Ужасный Честер перебрался с подоконника на мое кресло. С вызовом поднял голову, как бы говоря, что мне на это кресло более претендовать не стоит. Зеленью глаз он напоминал замышляющего козни демона.
— На твоем месте я бы сел куда-нибудь еще, — посоветовал мне Оззи. Указал на бутылку вина. — Как насчет второго стакана?
— Я еще первый не допил, — ответил я. — И, честно говоря, я должен идти. Встреча с Ллевеллин, обед и все такое. Но вы не вставайте.
— Не указывай, вставать мне или не вставать, — пробурчал Маленький Оззи, начиная процесс отделения своего грузного тела от подушек кресла, которые, как челюсти экзотического, питающегося плотью растения, присосались к его бедрам и ягодицам.
— Сэр, в этом нет никакой необходимости.
— Не учи меня, что необходимо, а что нет, самонадеянный щенок. Необходимо то, что мне хочется сделать, и не важно, кажется ли это тебе необходимым или нет.
Бывает, когда Оззи поднимается, посидев какое-то время, лицо его становится красным, иногда оно бледнеет как полотно. Вот я и боялся, что даже такой пустяк — встать с кресла — может потребовать от него слишком уж больших усилий.
К счастью, на этот раз не покраснел и не побледнел. Возможно, благотворно сказались вино и полтарелки сыра, но он поднялся гораздо быстрее, чем сухопутная черепаха смогла бы выбраться из-под завалившего ее песка.
— Теперь, раз уж вы встали, — заметил я, — думаю, вам нужно запереть за мной дверь. И держите все двери на замке, пока этот кризис не разрешится. Не отвечайте на звонки в дверь, не посмотрев, кто звонит.
— Я его не боюсь, — решительно заявил Оззи. — Мои внутренние органы прекрасно защищены слоем жира как от лезвия ножа, так и от пули. И я кое-что знаю насчет самообороны.

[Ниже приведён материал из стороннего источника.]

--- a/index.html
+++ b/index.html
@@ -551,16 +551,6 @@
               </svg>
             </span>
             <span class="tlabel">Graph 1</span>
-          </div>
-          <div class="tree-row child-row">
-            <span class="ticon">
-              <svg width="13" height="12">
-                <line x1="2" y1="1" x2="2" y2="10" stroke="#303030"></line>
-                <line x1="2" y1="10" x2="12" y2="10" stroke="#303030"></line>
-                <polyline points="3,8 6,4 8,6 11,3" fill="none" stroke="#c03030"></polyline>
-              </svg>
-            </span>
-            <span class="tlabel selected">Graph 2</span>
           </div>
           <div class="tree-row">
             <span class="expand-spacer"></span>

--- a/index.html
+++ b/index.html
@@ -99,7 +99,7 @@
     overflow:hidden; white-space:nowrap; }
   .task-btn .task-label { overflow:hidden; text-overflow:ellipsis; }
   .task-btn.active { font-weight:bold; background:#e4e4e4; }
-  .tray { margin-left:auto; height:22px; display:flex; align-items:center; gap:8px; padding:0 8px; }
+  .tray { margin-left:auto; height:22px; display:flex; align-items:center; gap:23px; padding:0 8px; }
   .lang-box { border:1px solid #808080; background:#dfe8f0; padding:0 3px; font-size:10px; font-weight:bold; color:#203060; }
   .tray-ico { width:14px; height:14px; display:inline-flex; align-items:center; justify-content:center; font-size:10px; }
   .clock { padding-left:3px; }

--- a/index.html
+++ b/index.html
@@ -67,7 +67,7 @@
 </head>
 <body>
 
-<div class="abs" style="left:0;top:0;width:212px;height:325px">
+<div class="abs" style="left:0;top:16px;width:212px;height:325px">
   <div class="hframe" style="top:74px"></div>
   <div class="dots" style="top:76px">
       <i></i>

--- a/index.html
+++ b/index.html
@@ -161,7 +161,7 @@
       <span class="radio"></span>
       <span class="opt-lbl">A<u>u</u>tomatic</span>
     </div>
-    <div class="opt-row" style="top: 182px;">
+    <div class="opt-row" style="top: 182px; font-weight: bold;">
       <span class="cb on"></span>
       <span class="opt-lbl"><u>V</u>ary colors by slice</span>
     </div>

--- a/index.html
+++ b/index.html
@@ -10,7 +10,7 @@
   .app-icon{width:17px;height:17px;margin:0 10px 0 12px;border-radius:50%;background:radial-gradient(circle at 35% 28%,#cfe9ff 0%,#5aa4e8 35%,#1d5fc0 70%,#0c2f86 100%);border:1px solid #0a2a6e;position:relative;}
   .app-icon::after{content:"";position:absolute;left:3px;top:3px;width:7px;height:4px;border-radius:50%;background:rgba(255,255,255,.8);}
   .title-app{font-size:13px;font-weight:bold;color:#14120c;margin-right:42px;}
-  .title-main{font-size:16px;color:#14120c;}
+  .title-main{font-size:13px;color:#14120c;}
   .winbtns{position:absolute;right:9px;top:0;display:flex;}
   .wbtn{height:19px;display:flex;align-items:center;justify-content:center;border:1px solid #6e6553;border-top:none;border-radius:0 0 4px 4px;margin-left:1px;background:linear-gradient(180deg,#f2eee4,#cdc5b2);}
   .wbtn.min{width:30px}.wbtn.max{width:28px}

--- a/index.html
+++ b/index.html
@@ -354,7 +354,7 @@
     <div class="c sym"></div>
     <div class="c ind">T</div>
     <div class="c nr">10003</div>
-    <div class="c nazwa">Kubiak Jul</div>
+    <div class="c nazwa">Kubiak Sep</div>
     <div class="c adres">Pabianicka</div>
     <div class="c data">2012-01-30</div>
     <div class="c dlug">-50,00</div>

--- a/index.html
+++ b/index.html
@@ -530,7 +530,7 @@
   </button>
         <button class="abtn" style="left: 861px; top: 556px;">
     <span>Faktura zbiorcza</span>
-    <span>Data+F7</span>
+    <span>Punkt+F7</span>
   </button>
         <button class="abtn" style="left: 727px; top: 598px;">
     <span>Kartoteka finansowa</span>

— Он опасен, сэр. Пока он, возможно, себя контролировал, но, сорвавшись, станет таким страшным, что попадет в информационные выпуски от Парижа до Японии. Я его боюсь.
Оззи небрежно отмахнулся от моих тревог шестипалой рукой.
— В отличие от тебя, у меня есть пистолет. И не один.
— Тогда держите их под рукой. Я очень сожалею, что привлек его внимание к вашему дому.
— Ерунда. Он был гвоздем в твоей туфле, о существовании которого ты не подозревал.
Всякий раз, когда я ухожу из дома Оззи, он обнимает меня, как любимого сына, как ни одного из нас не обнимал родной отец.
И каждый раз я удивляюсь, какой же он хрупкий, несмотря на его впечатляющие габариты. Словно могу нащупать под мантией жира шокирующе тощего Оззи, того самого Оззи, который все с большим трудом выдерживает ношу, наваливаемую на него жизнью.